Los sueños prestados de los chamos venezolanos

noviembre 04, 2022

La salud mental es un derecho que no se le garantiza a la población colombiana, mucho menos a los niños, niñas y adolescentes migrantes venezolanos, quienes se enfrentan a condiciones especiales de vulnerabilidad en zonas disputadas por grupos armados ilegales. Testimonios de seis de ellos, en una comuna de Bello, Antioquia, retratan sus miedos, afectaciones y necesidades diferentes de protección que el Estado colombiano aún no brinda.

Por: Constanza Bruno / Ilustración: Por: Alejandra Cala Vergel

Es sábado de gallera. Desde las terrazas y balcones de las casas se escucha el estruendo de la música, el cacareo y el bullicio de los apostadores. Afuera, un grito de amenaza: “Me pagas o te mueres”. Mientras los vecinos se asoman para ver quién es el nuevo amonestado, Ítala*, inútilmente, retira a Gala (7 años) y a Germán (4 años) de las ventanas y les ordena ver televisión. Sus hijos acababan de ver que el líder de “la huerta” (le llaman así porque controlan por manzanas o calles) apuntaba con un arma a un vecino venezolano que no pudo pagar los 50 mil pesos mensuales por el consumo de agua y energía. Aquí, en Altos de Niquía Camacol, en Bello, Antioquia, no cobran las Empresas Públicas de Medellín (EPM), sino Los Pachelly, una banda criminal que desde hace tres décadas opera en varios barrios vecinos. 

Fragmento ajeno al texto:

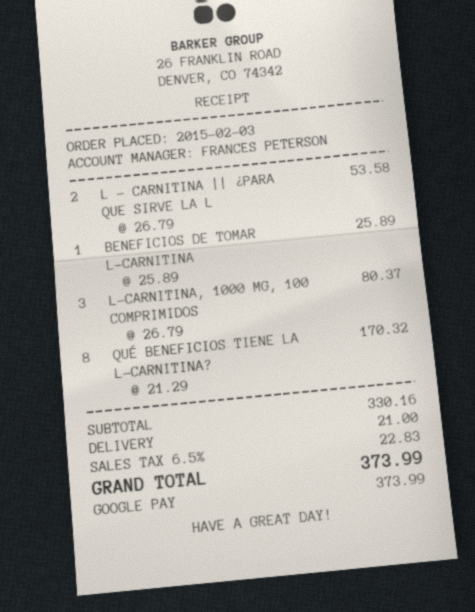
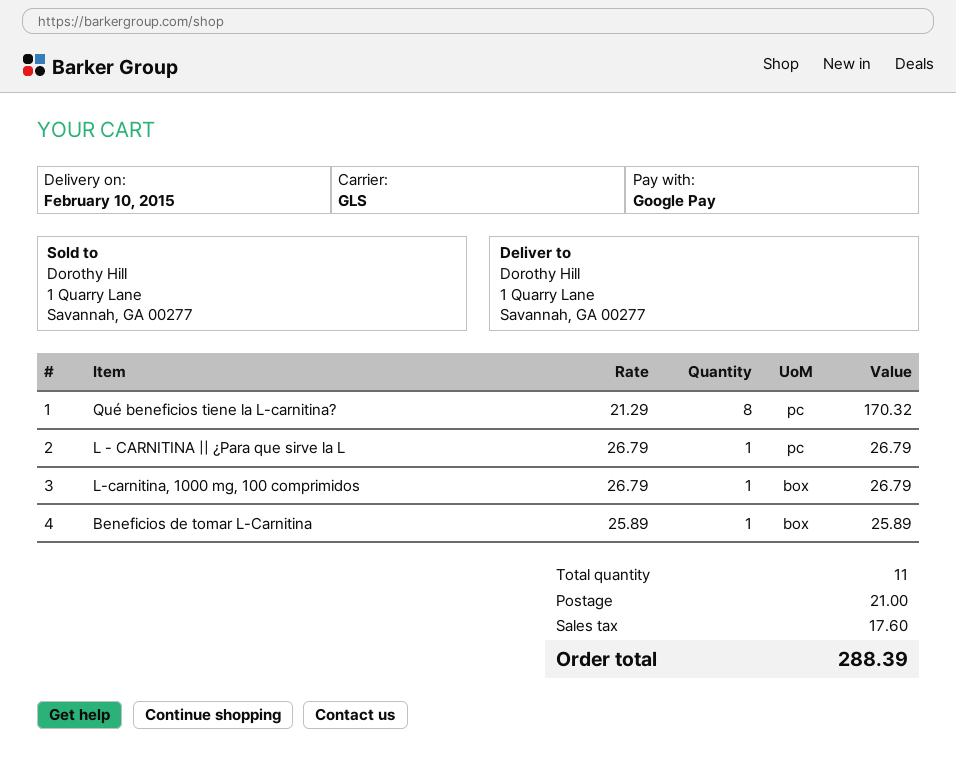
L - CARNITINA || ¿PARA QUE SIRVE LA L: 2 x 26.79 = 53.58 -> 1 x 26.79 = 26.79
L-CARNITINA, 1000 MG, 100 COMPRIMIDOS: 3 x 26.79 = 80.37 -> 1 x 26.79 = 26.79
tax: 22.83 -> 17.60
total: 373.99 -> 288.39

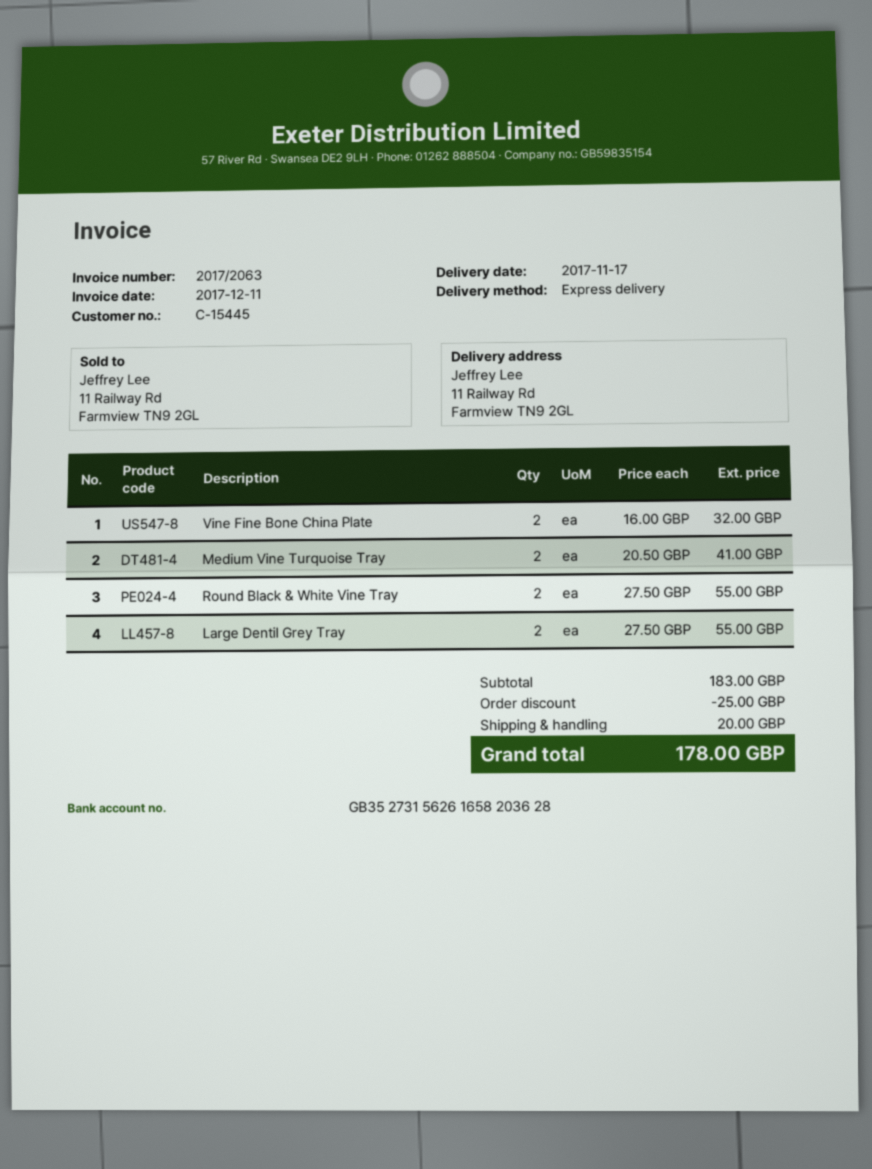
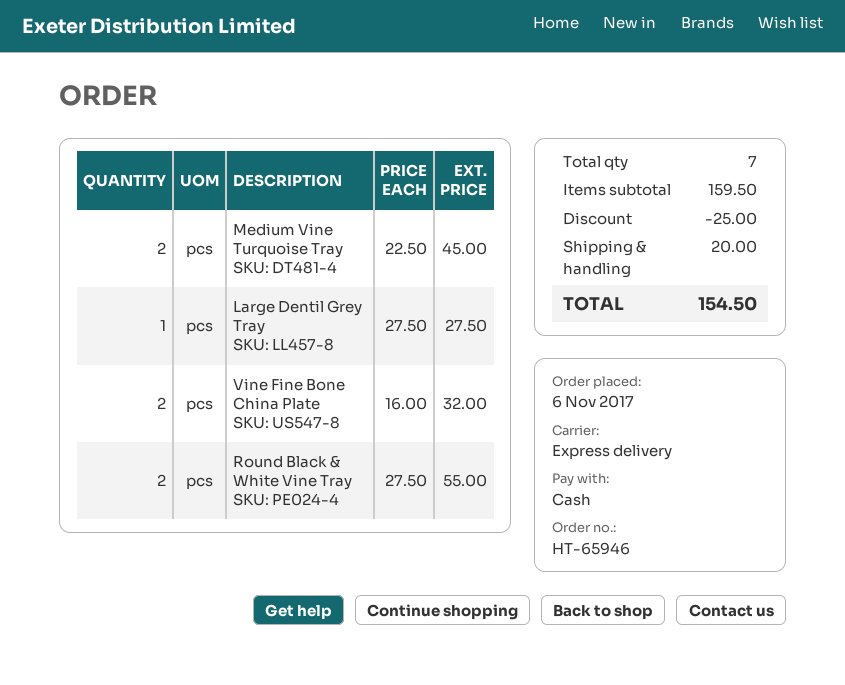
Medium Vine Turquoise Tray: 2 x 20.50 = 41.00 -> 2 x 22.50 = 45.00
Large Dentil Grey Tray: 2 x 27.50 = 55.00 -> 1 x 27.50 = 27.50
subtotal: 183.00 -> 159.50
total: 178.00 -> 154.50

Bello es en Antioquia uno de los mayores receptores de desplazados de otros departamentos afectados por el conflicto armado (55.955 personas en los últimos 17 años), y al mismo tiempo expulsa por el conflicto urbano que existe en el Valle de Aburrá, con graves vulneraciones a los derechos humanos (9.702 personas desde 1985 hasta agosto de 2019), según el Registro Nacional de Información de la Unidad para las Víctimas (UARIV). Sobre el número de venezolanos asentados en Bello, datos de Migración Colombia indican que hasta febrero de 2022 se contabilizaron 32.071. Este municipio, después de Medellín, es el segundo con más migrantes en Antioquia.

Gala, Germán y su madre Ítala, integran la población venezolana asentada en los diferentes barrios que componen las doce comunas de Bello; una de ellas es la siete, donde están ubicados los sectores Altos de Niquía Camacol y Altos de Quitasol, enclavados al pie de las faldas del cerro Quitasol. Los vientos de paz en esta zona fueron ahuyentados a finales de 1970, tras la conformación de pandillas juveniles, que durante el auge del narcotráfico en los ochenta se pusieron al servicio de las “oficinas de cobro” establecidas por organizaciones criminales. Así se convirtieron en bandas sicariales subcontratadas para fortalecer la “territorialización local del crimen” implementada por el Cartel de Medellín al mando de Pablo Escobar, según el Centro Nacional de Memoria Histórica.

Desde entonces, Altos de Niquía Camacol, Altos de Quitasol y todos los sectores de Bello han sido controlados por grupos criminales locales (entre ellos, Los Pachelly) asociados a organizaciones ilegales que participaron en el conflicto armado, como el Bloque Cacique Nutibara de las Autodefensas Unidas de Colombia (a mediados de 1990); las cuales, para contener el avance del ELN, cobraron muchas vidas; las AGC (2011), que a su vez servían al Cartel de Sinaloa de México, comprador de la droga que se produce en Antioquia para exportación, fortaleciendo así una alianza criminal en todo el Valle de Aburrá; y el bloque Virgilio Peralta Arenas, también conocido como “Caparrapos” o “Caparros” (que opera en la actualidad), según lo establece la Defensoría del Pueblo en su Alerta Temprana N° 036 del 2 de septiembre de 2019.